# Records for this exercise:
┌──
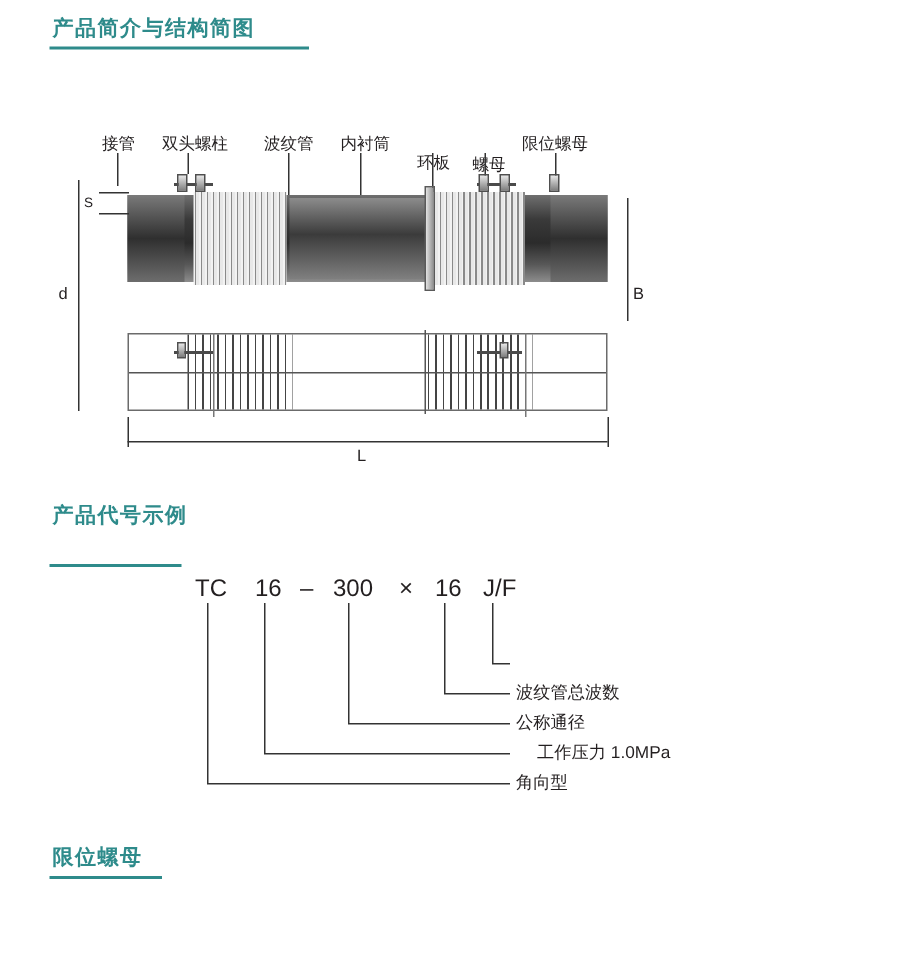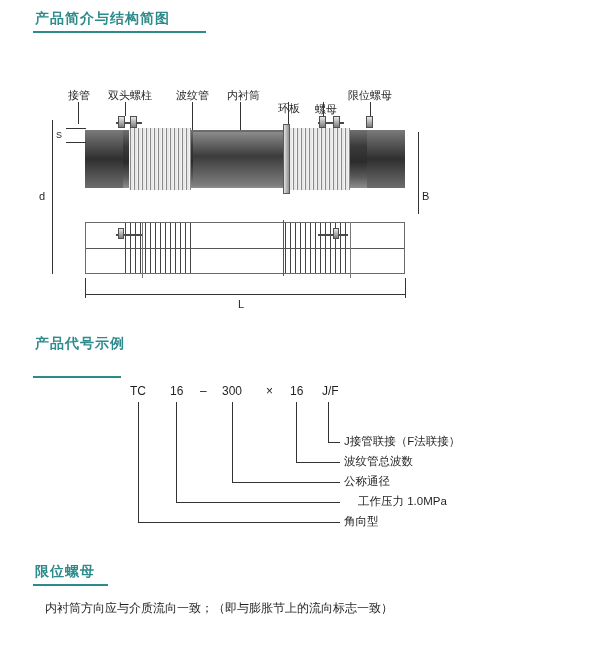--- a/index.html
+++ b/index.html
@@ -32,7 +32,7 @@
 
   
   #fig2{position:absolute;left:30px;top:384px;width:540px;height:160px;}
-  .code{position:absolute;font-size:12px;color:#231f20;white-space:nowrap;}
+  .code{position:absolute;font-size:16px;color:#231f20;white-space:nowrap;}
   .note{position:absolute;font-size:11.5px;color:#231f20;white-space:nowrap;}
   .brk{position:absolute;background:#333;}
 

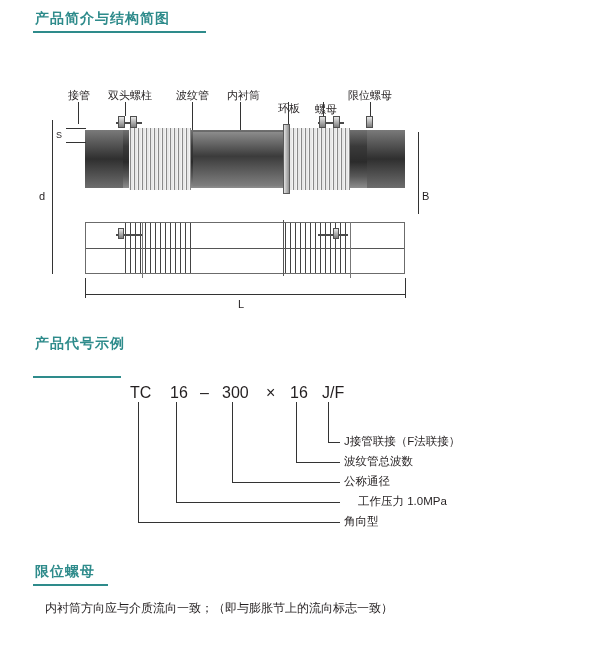--- a/index.html
+++ b/index.html
@@ -135,7 +135,6 @@
 
   <div class="brk" style="left:298px;top:18px;width:1px;height:40px;"></div>
   <div class="brk" style="left:298px;top:58px;width:12px;height:1px;"></div>
-  <div class="note" style="left:314px;top:50px;">J接管联接（F法联接）</div>
 
   <div class="brk" style="left:266px;top:18px;width:1px;height:60px;"></div>
   <div class="brk" style="left:266px;top:78px;width:44px;height:1px;"></div>

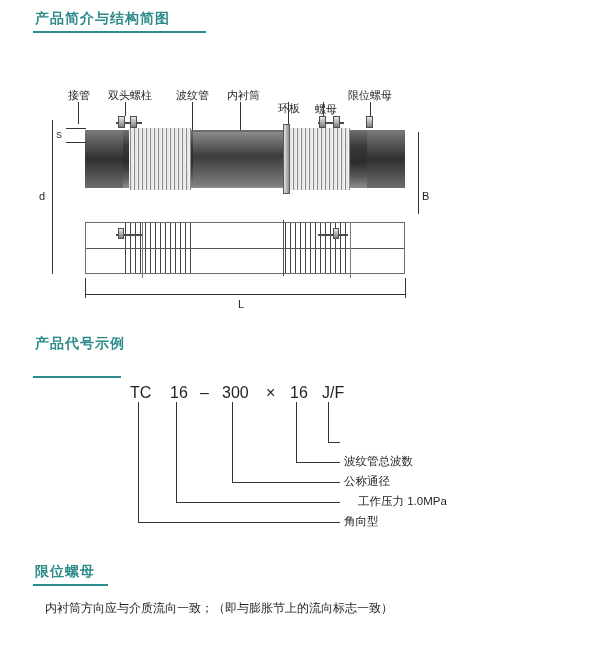--- a/index.html
+++ b/index.html
@@ -154,7 +154,6 @@
 </div>
 
 <div id="install">
-  <div>内衬筒方向应与介质流向一致；（即与膨胀节上的流向标志一致）</div>
 </div>
 
 </body></html>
└──
# Work required:
Nothing but the pictures should be left out when the material above is copied.

# Solved exercise:
--- a/index.html
+++ b/index.html
@@ -32,7 +32,7 @@
 
   
   #fig2{position:absolute;left:30px;top:384px;width:540px;height:160px;}
-  .code{position:absolute;font-size:12px;color:#231f20;white-space:nowrap;}
+  .code{position:absolute;font-size:16px;color:#231f20;white-space:nowrap;}
   .note{position:absolute;font-size:11.5px;color:#231f20;white-space:nowrap;}
   .brk{position:absolute;background:#333;}
 

--- a/index.html
+++ b/index.html
@@ -135,7 +135,6 @@
 
   <div class="brk" style="left:298px;top:18px;width:1px;height:40px;"></div>
   <div class="brk" style="left:298px;top:58px;width:12px;height:1px;"></div>
-  <div class="note" style="left:314px;top:50px;">J接管联接（F法联接）</div>
 
   <div class="brk" style="left:266px;top:18px;width:1px;height:60px;"></div>
   <div class="brk" style="left:266px;top:78px;width:44px;height:1px;"></div>

--- a/index.html
+++ b/index.html
@@ -154,7 +154,6 @@
 </div>
 
 <div id="install">
-  <div>内衬筒方向应与介质流向一致；（即与膨胀节上的流向标志一致）</div>
 </div>
 
 </body></html>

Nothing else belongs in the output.